_WORK ITEM_: From the listing below, copy each line that contains the word "汇总金额".

_SUPPLIED ENTRIES_:
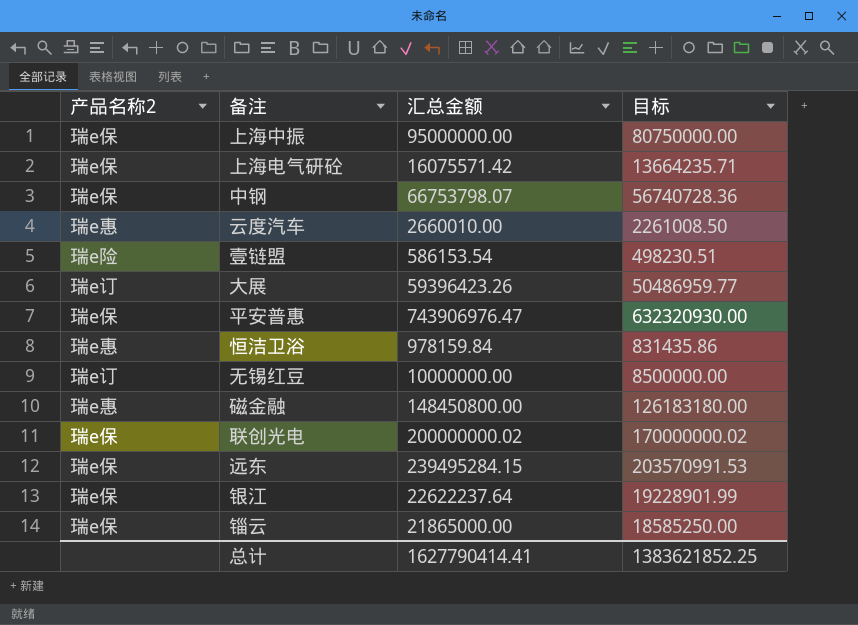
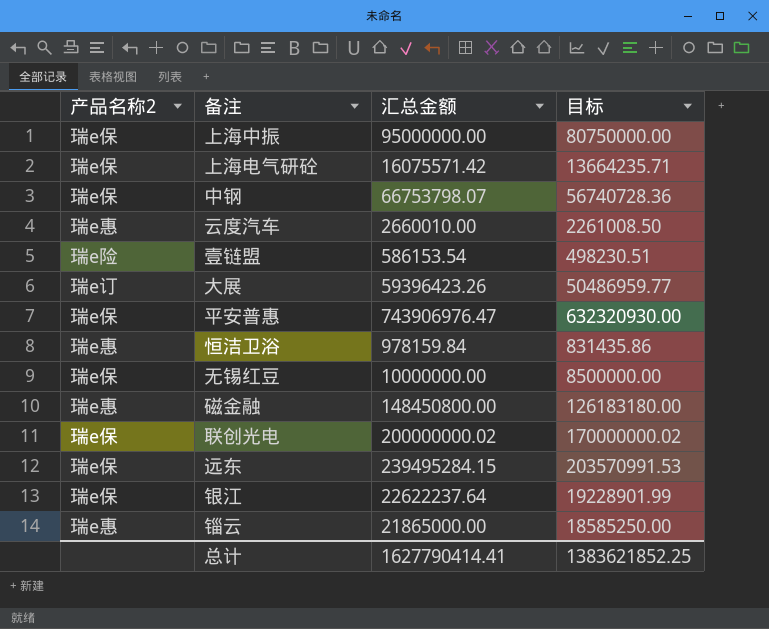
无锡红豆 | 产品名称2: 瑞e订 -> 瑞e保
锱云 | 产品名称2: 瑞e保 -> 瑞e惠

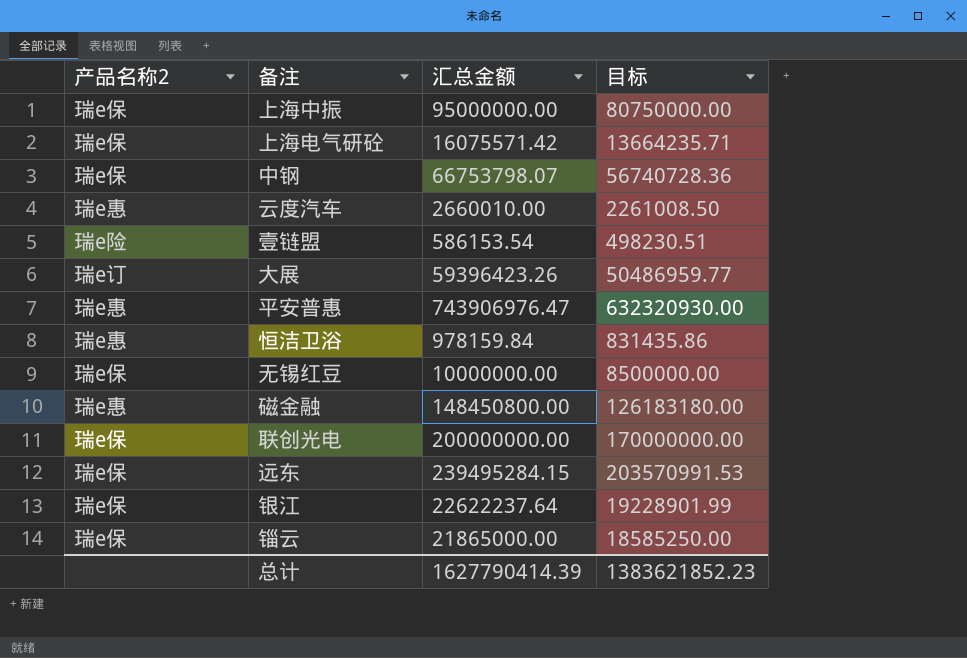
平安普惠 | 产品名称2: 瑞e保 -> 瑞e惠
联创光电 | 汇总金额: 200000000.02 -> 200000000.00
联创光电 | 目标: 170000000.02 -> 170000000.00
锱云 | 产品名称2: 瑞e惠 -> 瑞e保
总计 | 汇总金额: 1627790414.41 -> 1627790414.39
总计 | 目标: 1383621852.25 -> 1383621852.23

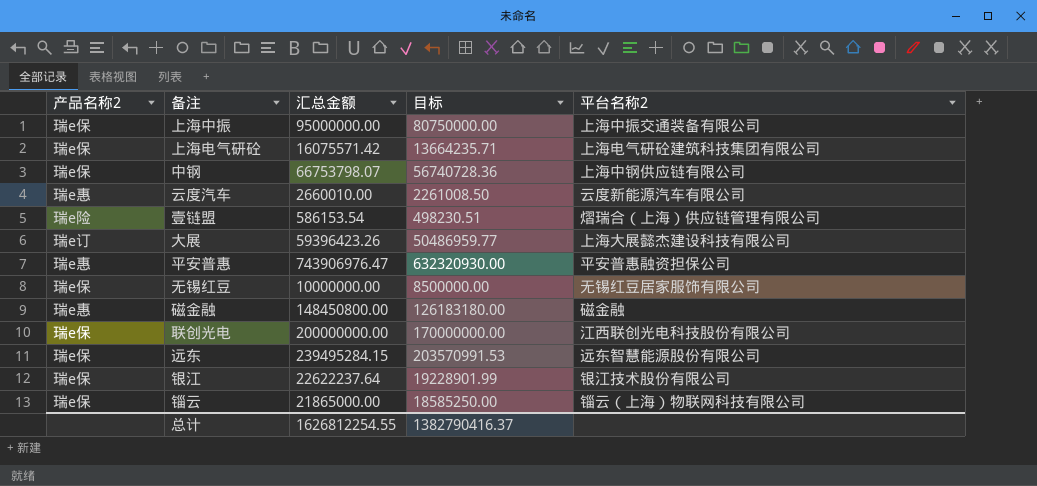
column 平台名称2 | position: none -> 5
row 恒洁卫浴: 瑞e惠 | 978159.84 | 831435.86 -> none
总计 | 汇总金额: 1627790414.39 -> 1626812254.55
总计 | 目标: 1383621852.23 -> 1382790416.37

---

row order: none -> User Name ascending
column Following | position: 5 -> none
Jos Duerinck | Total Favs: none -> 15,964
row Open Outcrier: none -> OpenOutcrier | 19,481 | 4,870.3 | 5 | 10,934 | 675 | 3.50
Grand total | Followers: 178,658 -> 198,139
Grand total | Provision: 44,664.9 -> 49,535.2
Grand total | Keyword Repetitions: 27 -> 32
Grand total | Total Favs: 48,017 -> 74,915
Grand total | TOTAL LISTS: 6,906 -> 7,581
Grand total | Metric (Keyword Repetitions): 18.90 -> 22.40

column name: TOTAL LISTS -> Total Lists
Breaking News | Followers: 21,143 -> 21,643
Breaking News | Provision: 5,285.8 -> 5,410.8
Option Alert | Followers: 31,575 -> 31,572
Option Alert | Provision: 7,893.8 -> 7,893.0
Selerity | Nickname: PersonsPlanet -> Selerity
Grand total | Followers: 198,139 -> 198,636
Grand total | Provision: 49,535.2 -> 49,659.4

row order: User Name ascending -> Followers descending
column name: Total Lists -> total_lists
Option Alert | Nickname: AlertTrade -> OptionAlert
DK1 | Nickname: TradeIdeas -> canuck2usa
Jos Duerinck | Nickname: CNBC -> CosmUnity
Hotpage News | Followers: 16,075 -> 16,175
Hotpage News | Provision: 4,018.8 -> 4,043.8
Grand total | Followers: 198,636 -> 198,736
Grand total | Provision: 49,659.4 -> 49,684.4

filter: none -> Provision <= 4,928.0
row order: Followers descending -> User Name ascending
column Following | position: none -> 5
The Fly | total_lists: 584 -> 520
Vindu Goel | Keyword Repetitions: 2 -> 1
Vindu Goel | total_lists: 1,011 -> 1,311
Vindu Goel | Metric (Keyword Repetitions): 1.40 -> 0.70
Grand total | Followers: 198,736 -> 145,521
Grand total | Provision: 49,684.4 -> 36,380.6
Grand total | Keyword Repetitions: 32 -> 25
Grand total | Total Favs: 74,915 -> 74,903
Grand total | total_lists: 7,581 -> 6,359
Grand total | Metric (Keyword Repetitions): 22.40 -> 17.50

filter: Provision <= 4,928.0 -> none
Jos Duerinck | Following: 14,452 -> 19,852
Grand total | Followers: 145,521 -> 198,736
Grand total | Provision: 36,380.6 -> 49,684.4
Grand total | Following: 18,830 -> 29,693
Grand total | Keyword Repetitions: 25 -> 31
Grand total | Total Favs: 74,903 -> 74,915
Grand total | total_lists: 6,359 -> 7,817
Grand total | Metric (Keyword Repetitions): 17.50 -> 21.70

_WRITTEN ANSWER_:
联创光电 | 汇总金额: 200000000.02 -> 200000000.00
总计 | 汇总金额: 1627790414.41 -> 1627790414.39
总计 | 汇总金额: 1627790414.39 -> 1626812254.55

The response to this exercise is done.